Stored data
○ ○ ○
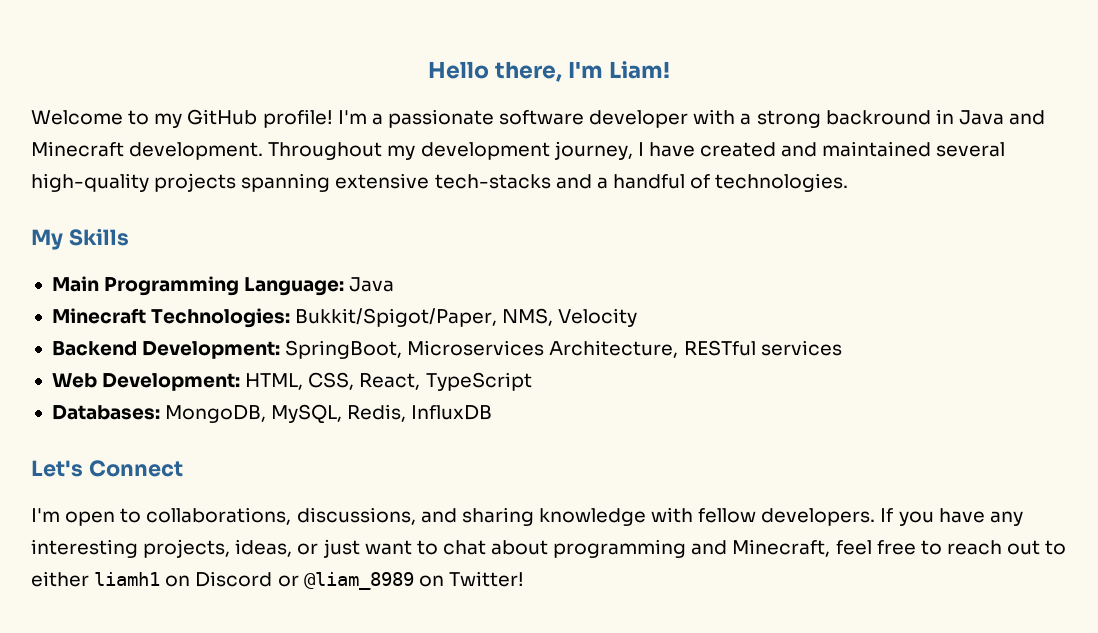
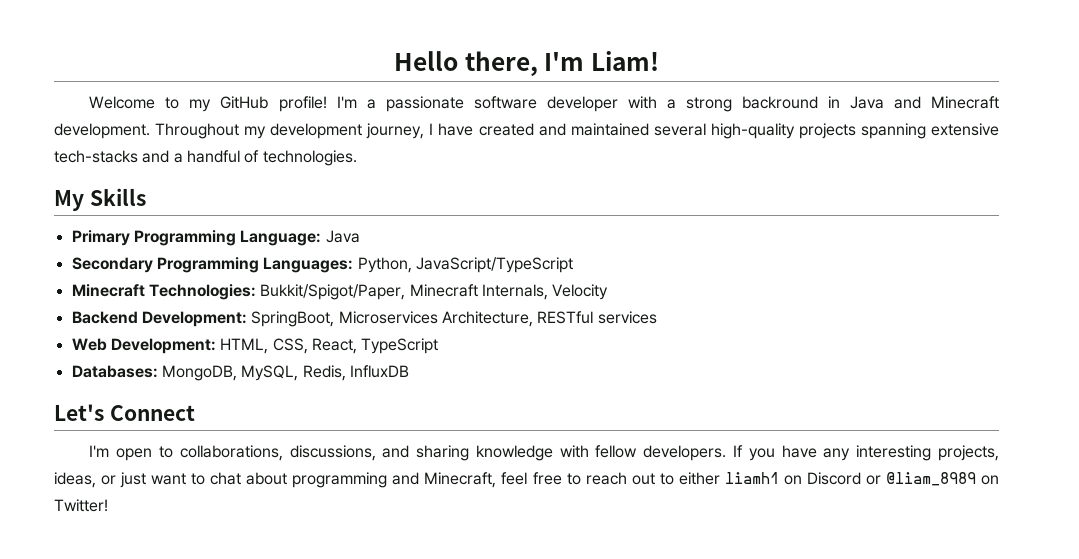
- Main Programming Language: Java
+ Primary Programming Language: Java
+ Secondary Programming Languages: Python, JavaScript/TypeScript
- Minecraft Technologies: Bukkit/Spigot/Paper, NMS, Velocity
+ Minecraft Technologies: Bukkit/Spigot/Paper, Minecraft Internals, Velocity

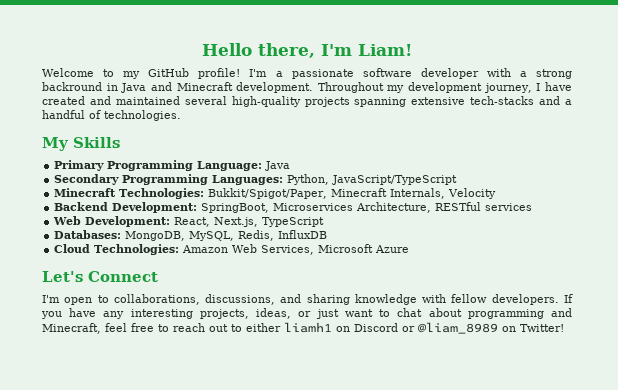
- Web Development: HTML, CSS, React, TypeScript
+ Web Development: React, Next.js, TypeScript
+ Cloud Technologies: Amazon Web Services, Microsoft Azure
○ ○ ○
Exercise
Could you please report how many lines of the listing above hold the word "Bukkit"? Only the number is needed.

Task output
2